## Exercise prompt:
Could the lines from the one with "That's it. Claude" through the end of the listing be restated exactly, with nothing else included?

## Data shown:
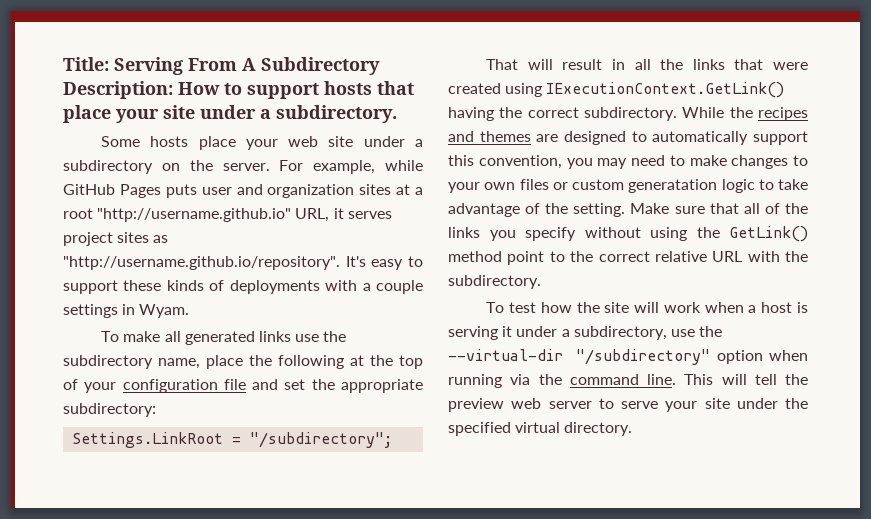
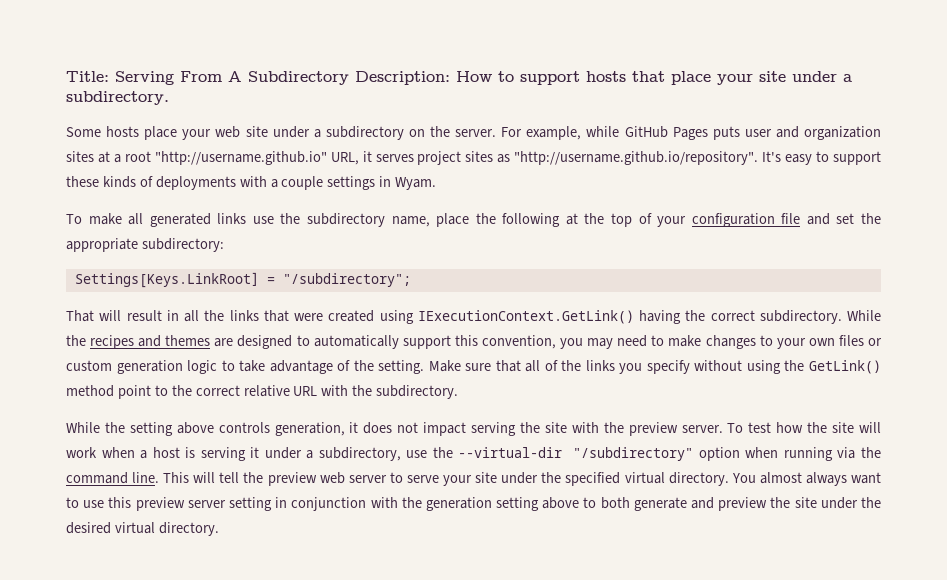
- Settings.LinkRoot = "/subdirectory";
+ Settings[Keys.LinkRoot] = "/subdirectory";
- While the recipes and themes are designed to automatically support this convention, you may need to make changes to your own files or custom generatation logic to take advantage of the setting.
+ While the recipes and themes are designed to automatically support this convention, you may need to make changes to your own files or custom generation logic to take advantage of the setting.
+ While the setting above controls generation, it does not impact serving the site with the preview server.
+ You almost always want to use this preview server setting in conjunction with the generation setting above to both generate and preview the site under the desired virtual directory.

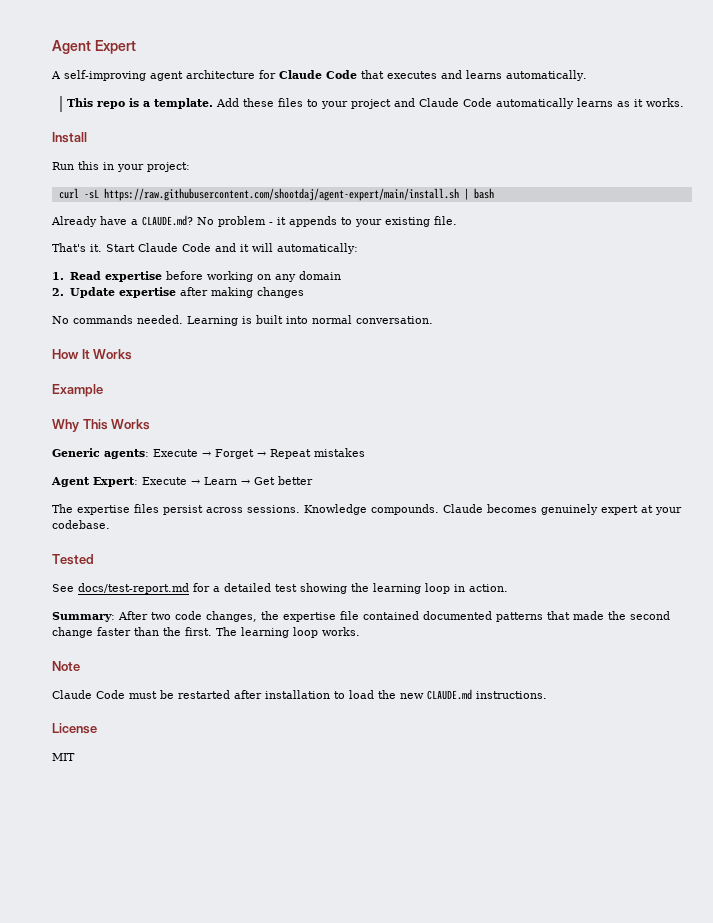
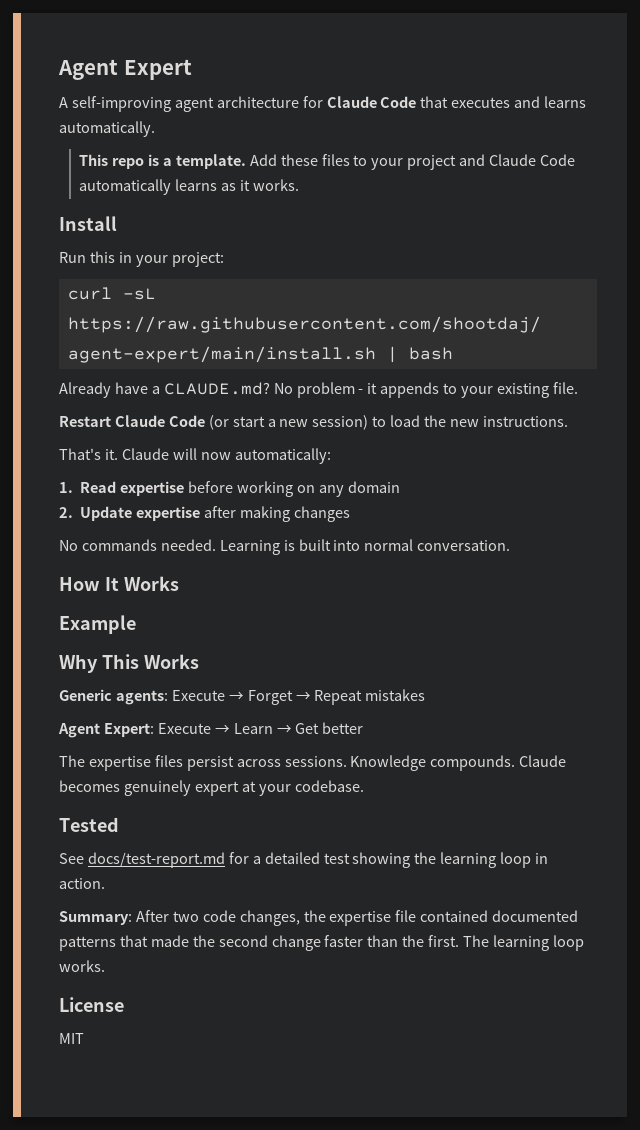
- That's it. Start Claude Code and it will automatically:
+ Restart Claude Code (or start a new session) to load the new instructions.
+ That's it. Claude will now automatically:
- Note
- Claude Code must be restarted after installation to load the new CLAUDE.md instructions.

## Written response:
+ That's it. Claude will now automatically:
- Note
- Claude Code must be restarted after installation to load the new CLAUDE.md instructions.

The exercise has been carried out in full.